## Problem
The response should consist solely of the lines running from the line with "[344,308,542,364] Massimo odierno" to the end of the data, retyped exactly.

= = =

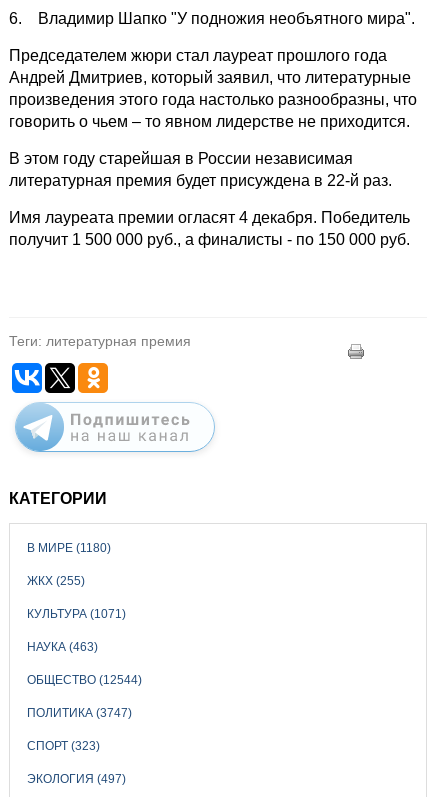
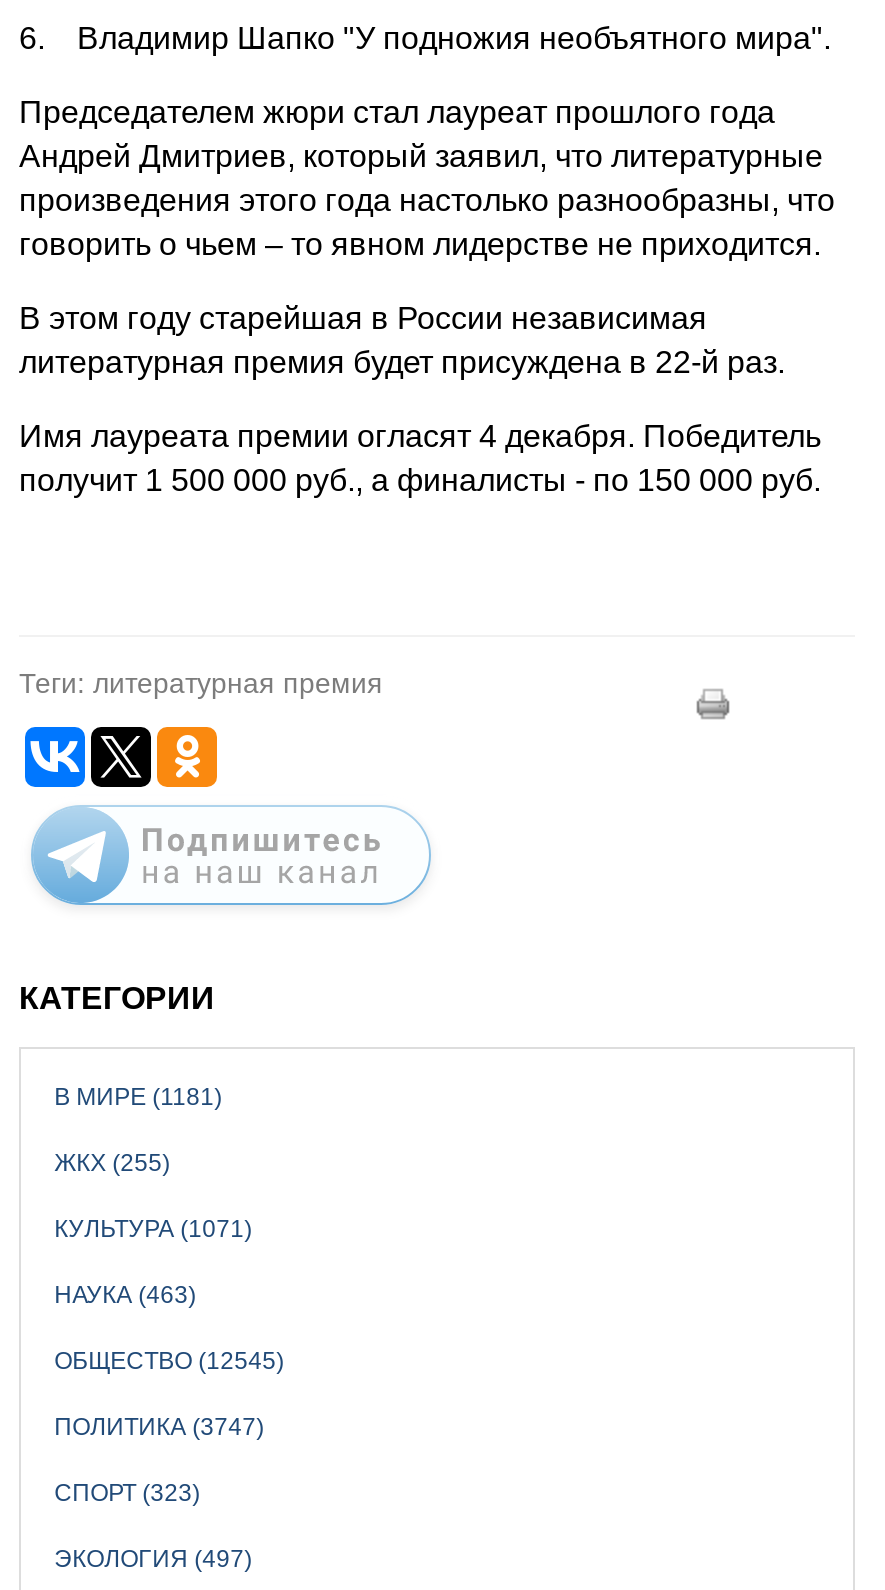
[27,540,111,554] В МИРЕ (1180) -> [54,1082,222,1110] В МИРЕ (1181)
[27,672,142,686] ОБЩЕСТВО (12544) -> [54,1346,284,1374] ОБЩЕСТВО (12545)

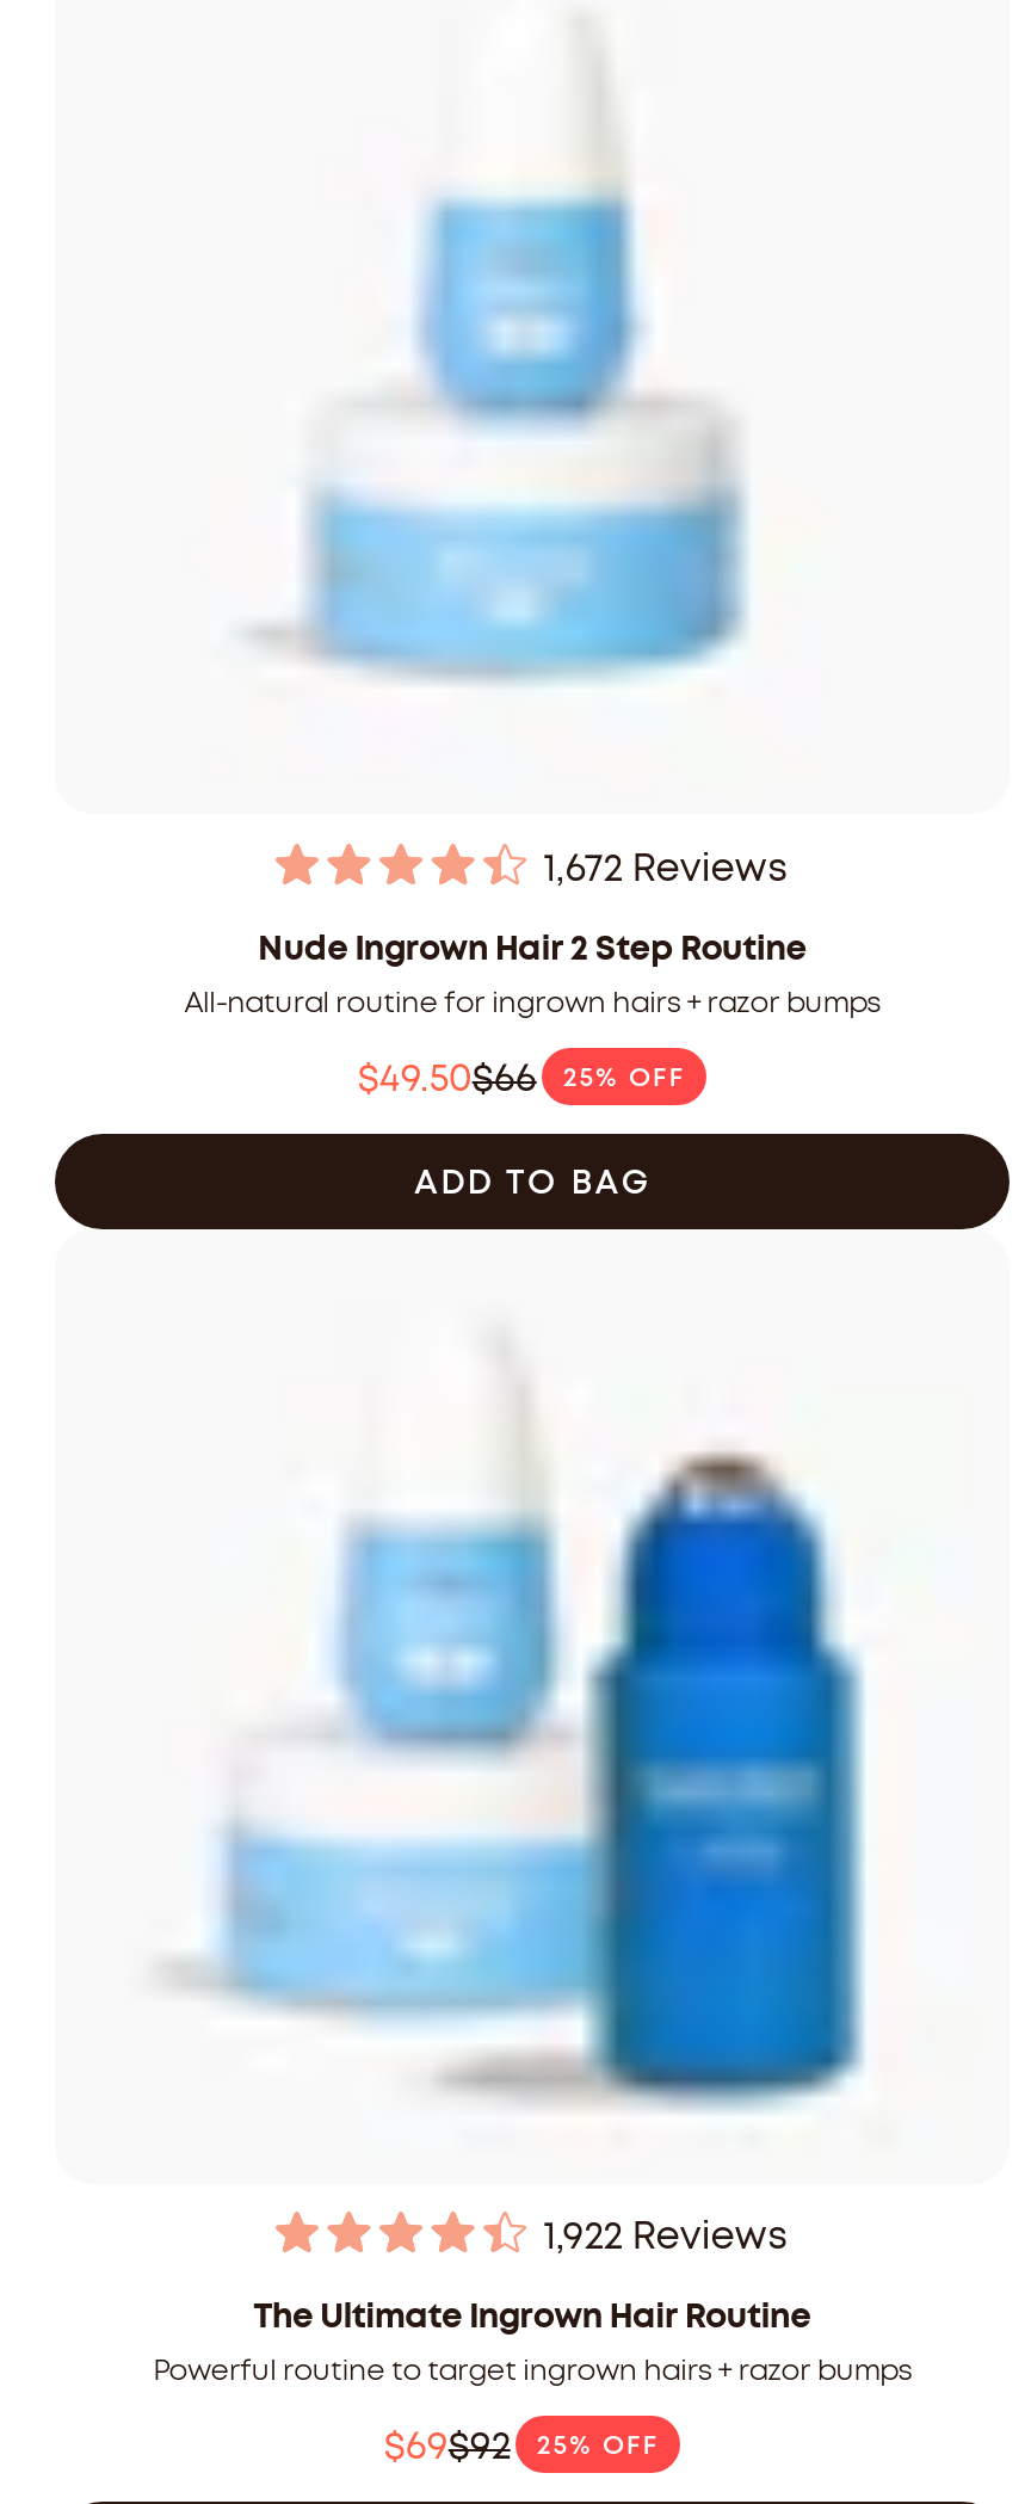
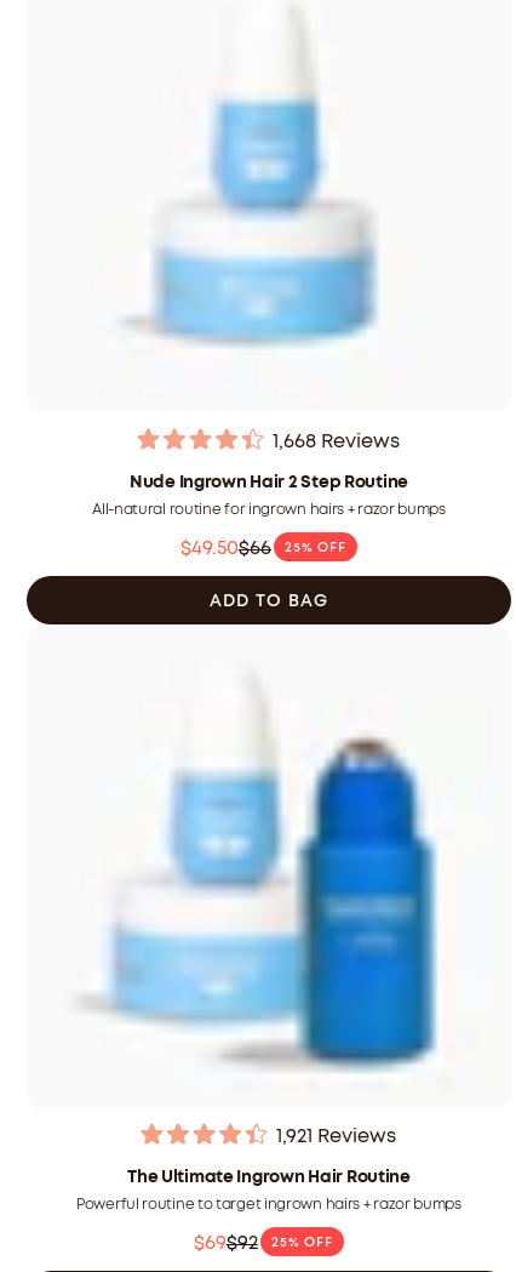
[543,851,787,887] 1,672 Reviews -> [273,432,400,450] 1,668 Reviews
[543,2219,787,2255] 1,922 Reviews -> [276,1127,396,1146] 1,921 Reviews

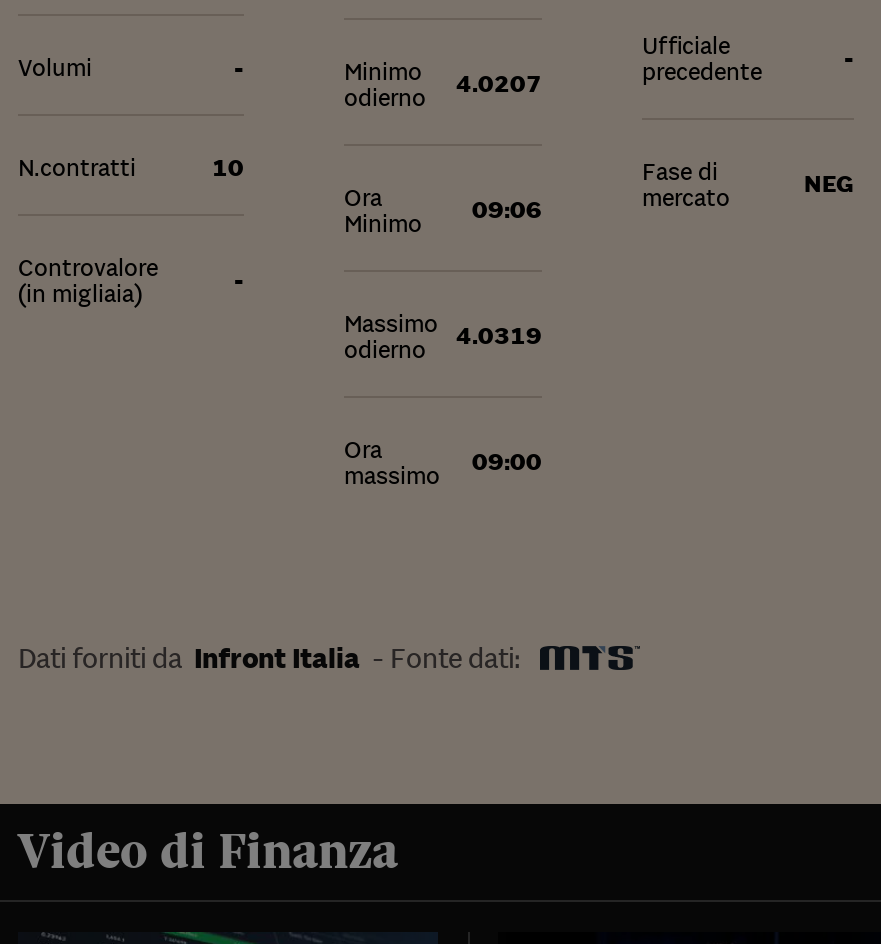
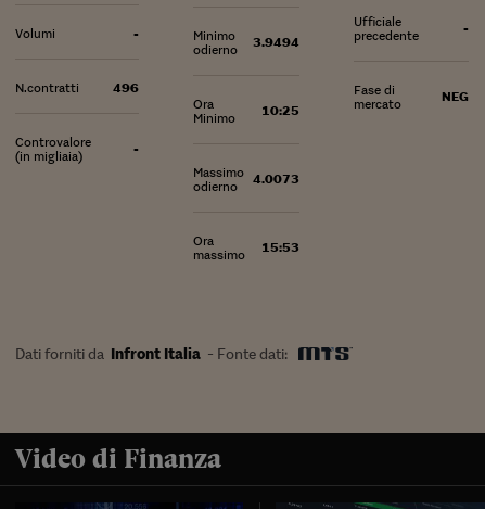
[344,56,542,112] Minimo odierno 4.0207 -> [193,27,299,58] Minimo odierno 3.9494
[212,152,244,182] 10 -> [113,79,139,96] 496
[344,194,542,238] Minimo 09:06 -> [193,102,299,126] Minimo 10:25
[344,308,542,364] Massimo odierno 4.0319 -> [193,164,299,194] Massimo odierno 4.0073
[344,446,542,490] massimo 09:00 -> [193,239,299,263] massimo 15:53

= = =

## Exercise solution
[344,308,542,364] Massimo odierno 4.0319 -> [193,164,299,194] Massimo odierno 4.0073
[344,446,542,490] massimo 09:00 -> [193,239,299,263] massimo 15:53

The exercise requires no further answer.